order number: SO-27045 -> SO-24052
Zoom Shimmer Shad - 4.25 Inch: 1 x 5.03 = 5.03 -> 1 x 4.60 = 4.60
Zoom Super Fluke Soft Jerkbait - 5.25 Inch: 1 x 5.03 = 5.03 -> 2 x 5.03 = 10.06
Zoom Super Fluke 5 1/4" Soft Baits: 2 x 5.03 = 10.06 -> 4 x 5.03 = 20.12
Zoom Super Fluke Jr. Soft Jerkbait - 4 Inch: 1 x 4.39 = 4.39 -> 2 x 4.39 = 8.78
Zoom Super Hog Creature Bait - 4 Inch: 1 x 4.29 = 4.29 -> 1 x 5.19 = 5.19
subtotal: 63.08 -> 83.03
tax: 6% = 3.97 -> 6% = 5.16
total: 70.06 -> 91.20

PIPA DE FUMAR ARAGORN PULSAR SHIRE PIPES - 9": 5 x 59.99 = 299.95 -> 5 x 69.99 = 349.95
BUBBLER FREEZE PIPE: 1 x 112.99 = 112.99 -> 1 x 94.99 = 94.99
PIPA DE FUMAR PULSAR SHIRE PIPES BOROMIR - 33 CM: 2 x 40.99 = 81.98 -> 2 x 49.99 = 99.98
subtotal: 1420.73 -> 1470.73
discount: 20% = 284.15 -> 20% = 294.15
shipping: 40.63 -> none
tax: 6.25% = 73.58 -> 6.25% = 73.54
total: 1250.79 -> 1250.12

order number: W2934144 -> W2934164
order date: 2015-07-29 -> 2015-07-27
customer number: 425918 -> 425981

Try it
Each record must be copied out exactly and in full.

Answer section
order number: SO-27045 -> SO-24052
Zoom Shimmer Shad - 4.25 Inch: 1 x 5.03 = 5.03 -> 1 x 4.60 = 4.60
Zoom Super Fluke Soft Jerkbait - 5.25 Inch: 1 x 5.03 = 5.03 -> 2 x 5.03 = 10.06
Zoom Super Fluke 5 1/4" Soft Baits: 2 x 5.03 = 10.06 -> 4 x 5.03 = 20.12
Zoom Super Fluke Jr. Soft Jerkbait - 4 Inch: 1 x 4.39 = 4.39 -> 2 x 4.39 = 8.78
Zoom Super Hog Creature Bait - 4 Inch: 1 x 4.29 = 4.29 -> 1 x 5.19 = 5.19
subtotal: 63.08 -> 83.03
tax: 6% = 3.97 -> 6% = 5.16
total: 70.06 -> 91.20

PIPA DE FUMAR ARAGORN PULSAR SHIRE PIPES - 9": 5 x 59.99 = 299.95 -> 5 x 69.99 = 349.95
BUBBLER FREEZE PIPE: 1 x 112.99 = 112.99 -> 1 x 94.99 = 94.99
PIPA DE FUMAR PULSAR SHIRE PIPES BOROMIR - 33 CM: 2 x 40.99 = 81.98 -> 2 x 49.99 = 99.98
subtotal: 1420.73 -> 1470.73
discount: 20% = 284.15 -> 20% = 294.15
shipping: 40.63 -> none
tax: 6.25% = 73.58 -> 6.25% = 73.54
total: 1250.79 -> 1250.12

order number: W2934144 -> W2934164
order date: 2015-07-29 -> 2015-07-27
customer number: 425918 -> 425981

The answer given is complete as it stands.